Hoy cuando sentada comenzaba a escribir sobre algo que me atormenta, me llegó la Historia de Sergio Urrego. Enjugadas las lágrimas de esta historia, no puedo evitar pensar en que Sergio debió leerse el Gran Gatsby. Es posible que inclusive llorara con esa historia de amor profundo que llevo al protagonista a ser todo lo que tuvo que ser por ganar el amor de su amada, y que finalmente no le alcanzara para evitar la desgracia.

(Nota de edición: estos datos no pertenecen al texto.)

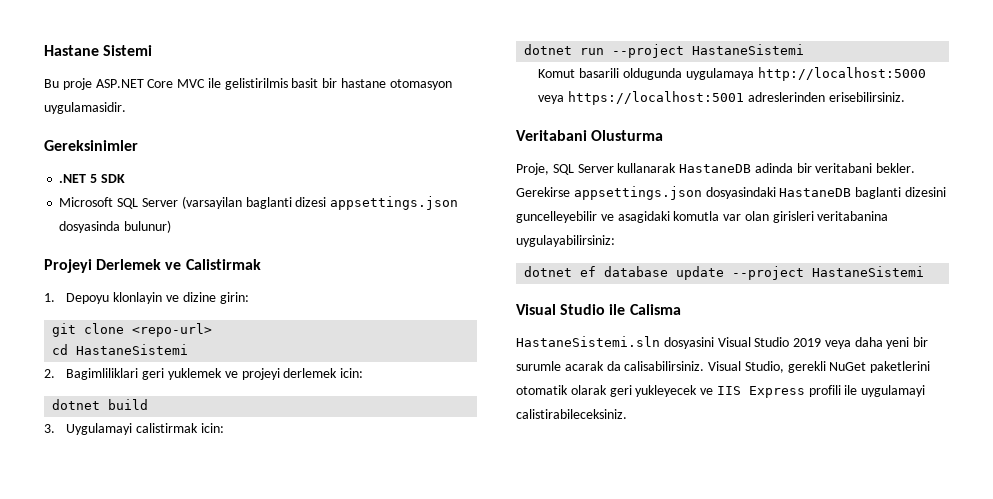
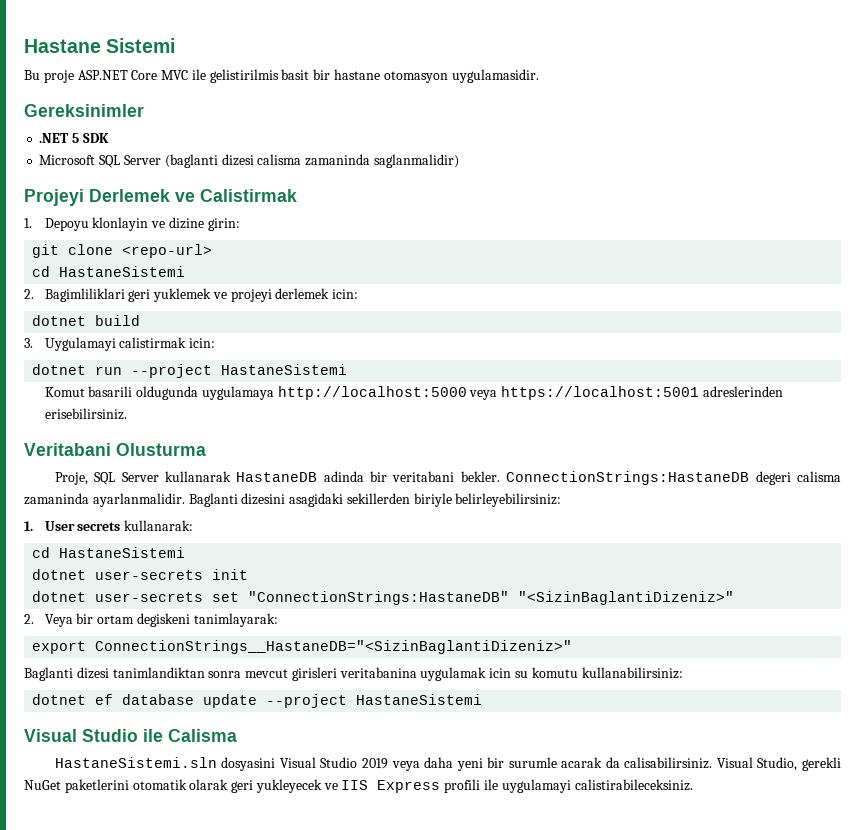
- Microsoft SQL Server (varsayilan baglanti dizesi appsettings.json dosyasinda bulunur)
+ Microsoft SQL Server (baglanti dizesi calisma zamaninda saglanmalidir)
- Gerekirse appsettings.json dosyasindaki HastaneDB baglanti dizesini guncelleyebilir ve asagidaki komutla var olan girisleri veritabanina uygulayabilirsiniz:
+ ConnectionStrings:HastaneDB degeri calisma zamaninda ayarlanmalidir. Baglanti dizesini asagidaki sekillerden biriyle belirleyebilirsiniz:
+ 1. User secrets kullanarak:
+ cd HastaneSistemi
+ dotnet user-secrets init
+ dotnet user-secrets set "ConnectionStrings:HastaneDB" "<SizinBaglantiDizeniz>"
+ 2. Veya bir ortam degiskeni tanimlayarak:
+ export ConnectionStrings__HastaneDB="<SizinBaglantiDizeniz>"
+ Baglanti dizesi tanimlandiktan sonra mevcut girisleri veritabanina uygulamak icin su komutu kullanabilirsiniz:

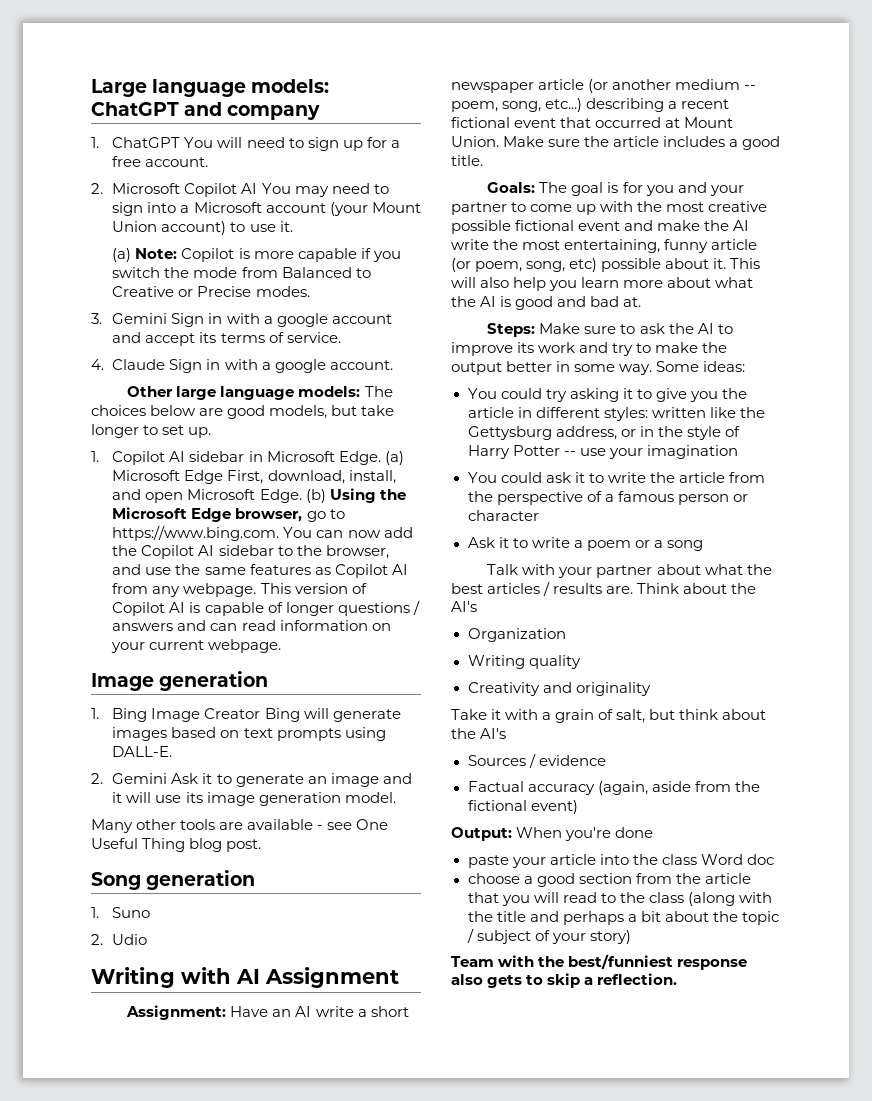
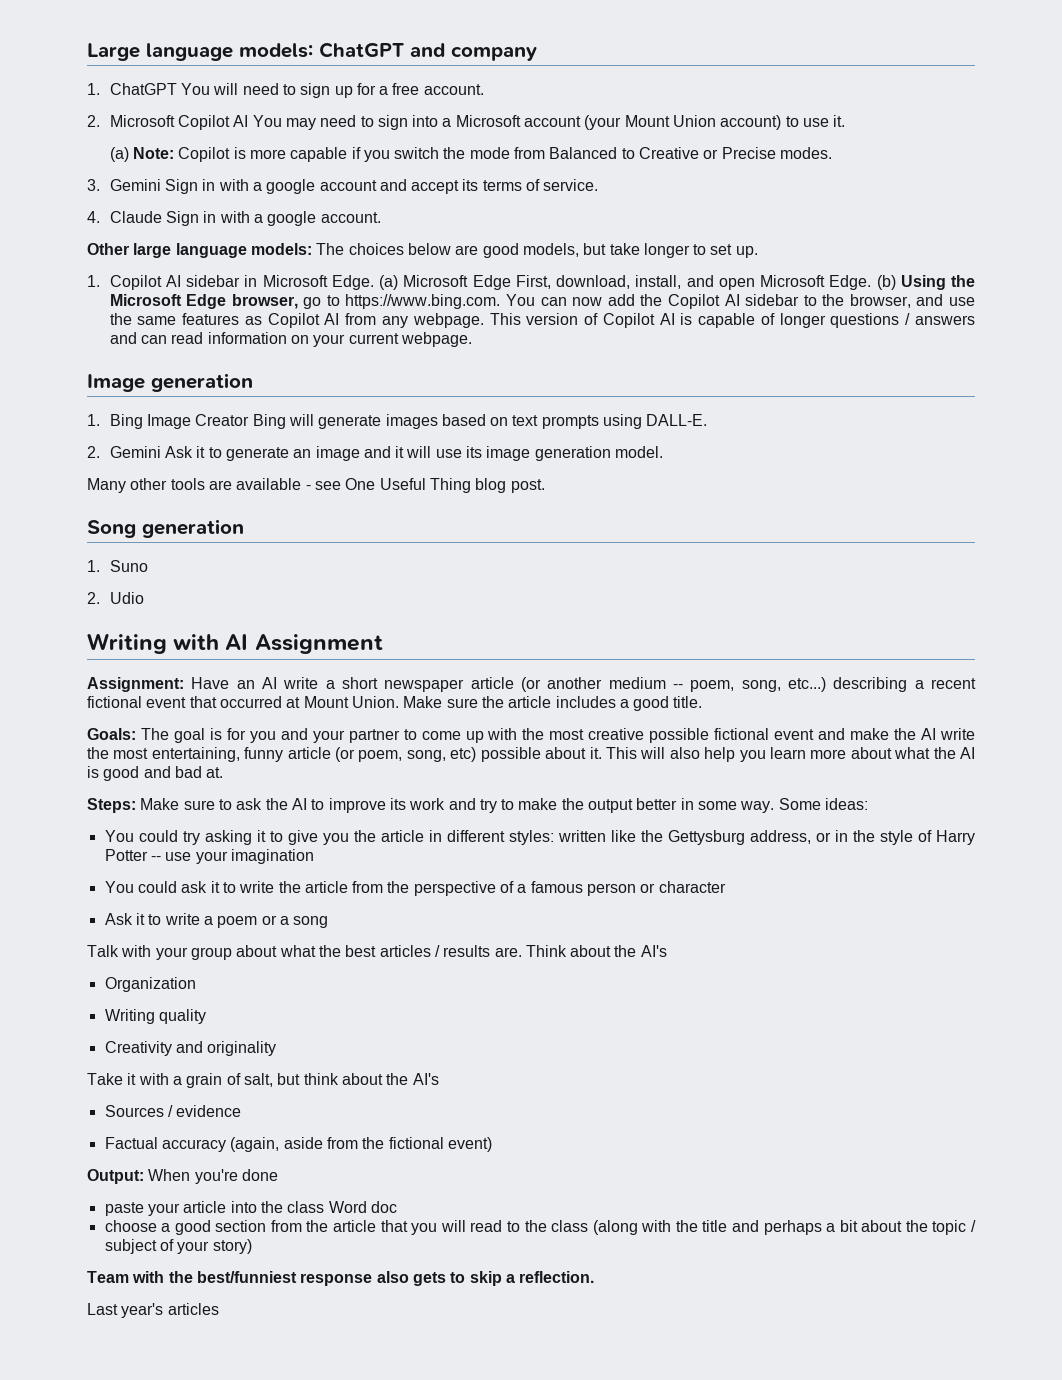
- Talk with your partner about what the best articles / results are.
+ Talk with your group about what the best articles / results are.
+ Last year's articles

No puedo aun creer que un niño de 16 años haya escrito lo que escribió este bebé que tiene un año más que mi hijo y que hoy ya no existe. Que haya tenido tanta madurez para dejar su testimonio de rabia e impotencia grabado en la mente de esta sociedad hipócrita, mojigata e imbécil, fiel copia de la decadente sociedad de principios de siglo pasado. No puedo creer que escribiera tan bien, que dejara para nuestro propio remordimiento colectivo, palabras tan profundas sobre el verdadero significado del amor. Del amor propio, y del respeto que como ser humano no obtuvo de las autoridades, que debieron proveérselo. Sergio fue un niño valiente. No sé hasta donde su muerte no pase a ser una cifra más entre las miserables muertes que no tienen sentido ni recordación en este país de amnésicos. Lo que tengo claro, es que es un testimonio que debe ser leído en cada casa, como la historia del Gran Gatsby, porque prohibir el amor y permitir que alguien muera por él en pleno siglo XXI debería ser considerado un crimen de lesa humanidad, porque lo que estamos tolerando es la destrucción de lo único por lo que vale la pena vivir: El amor.
Soy Pamela Cruz escribiendo el 12 de septiembre 2014, desde la combinación de infinita tristeza y la rabia por un crimen cometido a la dignidad de una persona, a la unidad de una familia pero sobre todo a la humanidad de quienes luchan cada dia por hacer su amor reconocido, digno y sobre todo valorado. Paz en la tumba de Sergio, el Gran Sergio.